Blog 7em1: Estudos apontam que entre os 6 e 14 anos, a criança está na fase em que se intensificam o relacionamento com o outro e também o entendimento das regras da sociedade. Por outro lado, hoje, você encontra perfis de crianças ainda mais jovens em redes sociais, como Twitter e Facebook. Como isso afeta a maneira da criança se relacionar com pessoas fora rede?

Rodrigo Xavier: Eu diria que a criança, desde que nasce, está sempre em uma nova fase e que, a cada dia, intensifica seu relacionamento com o outro e o seu entendimento das regras da sociedade. E este processo não acaba na infância, mas prossegue continuamente. Então, mais uma vez, coloco a questão sob outro foco. Deveríamos nos perguntar se a criança que tem Twitter está sendo supervisionada, quem ela segue, quem são os seus seguidores etc. Se ela tem Facebook, com quem está trocando mensagens, que fotos estão sendo publicadas, que informações estão disponíveis e por aí vai. Se a criança está sendo supervisionada e protegida, se está estabelecendo relações saudáveis e se a permanência na internet não está servindo de fuga de relacionamentos estressantes dentro de casa; acho a criança só tem a se beneficiar. Ela vai se sentir segura e hábil o suficiente para lidar bem com as pessoas com quem se relacionar fora do computador. Caso contrário, o problema não recai sobre os produtos da tecnologia, mas sobre questões que precisariam de atenção mesmo se ainda estivéssemos no século XX.

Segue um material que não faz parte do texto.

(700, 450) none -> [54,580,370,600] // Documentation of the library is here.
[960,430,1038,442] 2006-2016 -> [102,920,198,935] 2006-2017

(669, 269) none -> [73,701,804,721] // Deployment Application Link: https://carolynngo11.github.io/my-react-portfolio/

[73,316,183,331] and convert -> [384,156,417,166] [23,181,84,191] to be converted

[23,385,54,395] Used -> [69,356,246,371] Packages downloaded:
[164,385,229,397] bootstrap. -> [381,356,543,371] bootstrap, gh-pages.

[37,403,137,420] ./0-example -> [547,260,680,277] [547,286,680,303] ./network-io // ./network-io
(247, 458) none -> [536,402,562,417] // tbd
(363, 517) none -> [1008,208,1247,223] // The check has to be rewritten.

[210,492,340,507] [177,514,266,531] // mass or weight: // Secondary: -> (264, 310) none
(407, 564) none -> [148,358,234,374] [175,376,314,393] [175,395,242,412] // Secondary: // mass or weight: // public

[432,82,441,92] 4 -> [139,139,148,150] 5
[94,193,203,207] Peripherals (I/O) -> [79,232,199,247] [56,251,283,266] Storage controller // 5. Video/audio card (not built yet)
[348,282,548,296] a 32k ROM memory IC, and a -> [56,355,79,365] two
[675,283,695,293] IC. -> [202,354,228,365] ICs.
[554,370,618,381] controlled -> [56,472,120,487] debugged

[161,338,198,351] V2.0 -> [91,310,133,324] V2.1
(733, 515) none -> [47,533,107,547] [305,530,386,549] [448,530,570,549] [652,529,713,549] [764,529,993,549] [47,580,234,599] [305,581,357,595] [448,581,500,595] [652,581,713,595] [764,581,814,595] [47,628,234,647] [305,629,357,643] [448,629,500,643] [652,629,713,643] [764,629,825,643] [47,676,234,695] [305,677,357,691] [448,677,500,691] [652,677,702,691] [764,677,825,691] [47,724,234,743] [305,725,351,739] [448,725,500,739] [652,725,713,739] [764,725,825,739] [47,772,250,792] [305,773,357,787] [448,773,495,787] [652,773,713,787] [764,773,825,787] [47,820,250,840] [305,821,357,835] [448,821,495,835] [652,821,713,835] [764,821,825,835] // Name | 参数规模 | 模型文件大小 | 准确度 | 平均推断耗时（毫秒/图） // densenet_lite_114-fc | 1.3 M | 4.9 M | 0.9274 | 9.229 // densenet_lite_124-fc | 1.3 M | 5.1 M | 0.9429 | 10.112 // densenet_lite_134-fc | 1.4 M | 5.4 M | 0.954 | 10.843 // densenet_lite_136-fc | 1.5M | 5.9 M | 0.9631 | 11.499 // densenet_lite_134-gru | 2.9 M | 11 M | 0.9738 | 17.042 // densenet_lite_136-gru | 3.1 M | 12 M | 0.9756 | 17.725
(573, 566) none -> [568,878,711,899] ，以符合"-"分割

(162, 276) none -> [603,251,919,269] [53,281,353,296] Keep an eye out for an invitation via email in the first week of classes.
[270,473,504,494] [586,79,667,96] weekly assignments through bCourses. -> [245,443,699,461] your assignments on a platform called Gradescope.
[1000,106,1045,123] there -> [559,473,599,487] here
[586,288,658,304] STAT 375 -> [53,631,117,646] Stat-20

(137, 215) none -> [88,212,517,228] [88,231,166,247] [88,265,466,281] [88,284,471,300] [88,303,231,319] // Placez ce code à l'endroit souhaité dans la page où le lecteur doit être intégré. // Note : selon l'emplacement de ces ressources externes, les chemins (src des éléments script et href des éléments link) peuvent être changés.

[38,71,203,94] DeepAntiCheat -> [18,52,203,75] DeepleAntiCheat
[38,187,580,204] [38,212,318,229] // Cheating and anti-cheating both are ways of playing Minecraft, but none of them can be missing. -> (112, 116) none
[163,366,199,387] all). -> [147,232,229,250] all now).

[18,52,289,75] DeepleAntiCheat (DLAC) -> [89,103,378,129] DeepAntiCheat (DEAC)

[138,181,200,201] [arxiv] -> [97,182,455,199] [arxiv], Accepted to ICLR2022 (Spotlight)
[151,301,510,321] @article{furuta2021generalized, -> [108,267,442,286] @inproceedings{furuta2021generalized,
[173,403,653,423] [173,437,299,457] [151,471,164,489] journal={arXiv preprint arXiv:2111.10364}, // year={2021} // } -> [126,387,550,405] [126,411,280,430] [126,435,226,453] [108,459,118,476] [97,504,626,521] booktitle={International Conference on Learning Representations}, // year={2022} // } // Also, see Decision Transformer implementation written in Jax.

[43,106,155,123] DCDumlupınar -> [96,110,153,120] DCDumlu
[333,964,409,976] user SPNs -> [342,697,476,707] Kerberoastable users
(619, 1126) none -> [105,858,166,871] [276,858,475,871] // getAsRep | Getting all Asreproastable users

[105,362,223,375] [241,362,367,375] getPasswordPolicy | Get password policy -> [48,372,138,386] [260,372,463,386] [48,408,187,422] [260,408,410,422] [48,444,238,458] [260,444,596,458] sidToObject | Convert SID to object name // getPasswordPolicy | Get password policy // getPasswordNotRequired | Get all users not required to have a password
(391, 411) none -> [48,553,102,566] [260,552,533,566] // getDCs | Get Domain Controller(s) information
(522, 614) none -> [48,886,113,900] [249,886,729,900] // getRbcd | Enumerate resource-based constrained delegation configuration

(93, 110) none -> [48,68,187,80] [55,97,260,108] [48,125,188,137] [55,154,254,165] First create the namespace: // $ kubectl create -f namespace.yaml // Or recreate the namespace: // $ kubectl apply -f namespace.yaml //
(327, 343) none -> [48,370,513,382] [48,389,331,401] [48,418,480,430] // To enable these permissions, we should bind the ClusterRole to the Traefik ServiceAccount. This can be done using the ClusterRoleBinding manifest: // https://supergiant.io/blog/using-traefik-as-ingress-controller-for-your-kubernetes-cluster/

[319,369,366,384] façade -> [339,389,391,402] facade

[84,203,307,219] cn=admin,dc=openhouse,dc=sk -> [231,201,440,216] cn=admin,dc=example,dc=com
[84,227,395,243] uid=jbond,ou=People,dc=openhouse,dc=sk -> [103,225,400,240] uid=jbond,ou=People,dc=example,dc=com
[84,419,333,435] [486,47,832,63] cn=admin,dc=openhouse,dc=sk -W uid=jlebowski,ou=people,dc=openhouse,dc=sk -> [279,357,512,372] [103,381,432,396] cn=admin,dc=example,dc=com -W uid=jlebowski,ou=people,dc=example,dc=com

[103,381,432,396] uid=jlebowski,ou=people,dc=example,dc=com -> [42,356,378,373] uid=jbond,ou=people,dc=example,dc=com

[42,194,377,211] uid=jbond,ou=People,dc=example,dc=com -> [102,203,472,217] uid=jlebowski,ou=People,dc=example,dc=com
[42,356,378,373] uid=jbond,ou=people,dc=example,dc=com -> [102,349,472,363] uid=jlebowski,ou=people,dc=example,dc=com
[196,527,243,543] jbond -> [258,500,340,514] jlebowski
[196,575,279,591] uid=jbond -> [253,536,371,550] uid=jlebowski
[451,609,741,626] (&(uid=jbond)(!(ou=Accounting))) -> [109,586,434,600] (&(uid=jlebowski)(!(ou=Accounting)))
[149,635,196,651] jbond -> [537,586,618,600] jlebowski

Simoni Pasquini: Com a explosão das redes sociais pelo mundo, há estudos que comprovam um aumento significativo de usuários com idade inferior a 13 anos de idade. E muitas crianças se utilizam destes meios de comunicação para interagirem com colegas da escola, amigos e até parentes. Dependendo da idade da criança e do uso que é feito das redes sociais, ela pode começar a dar mais importância às relações virtuais e deixar aos poucos as relações “face a face”. Isso pode ocorrer porque as redes sociais possibilitam uma exposição maior da criança, requerem menos habilidades sociais e o alcance de informações é enorme. Com todos esses reforçadores virtuais, o relacionamento cotidiano fora rede fica prejudicado, elas perdem as habilidades necessárias para viver o mundo real, onde a intolerância, a empatia e a assertividade são alguns dos pontos importantes para interação real. Temos que ter em mente que a internet é importante, contudo não substituto das relações reais.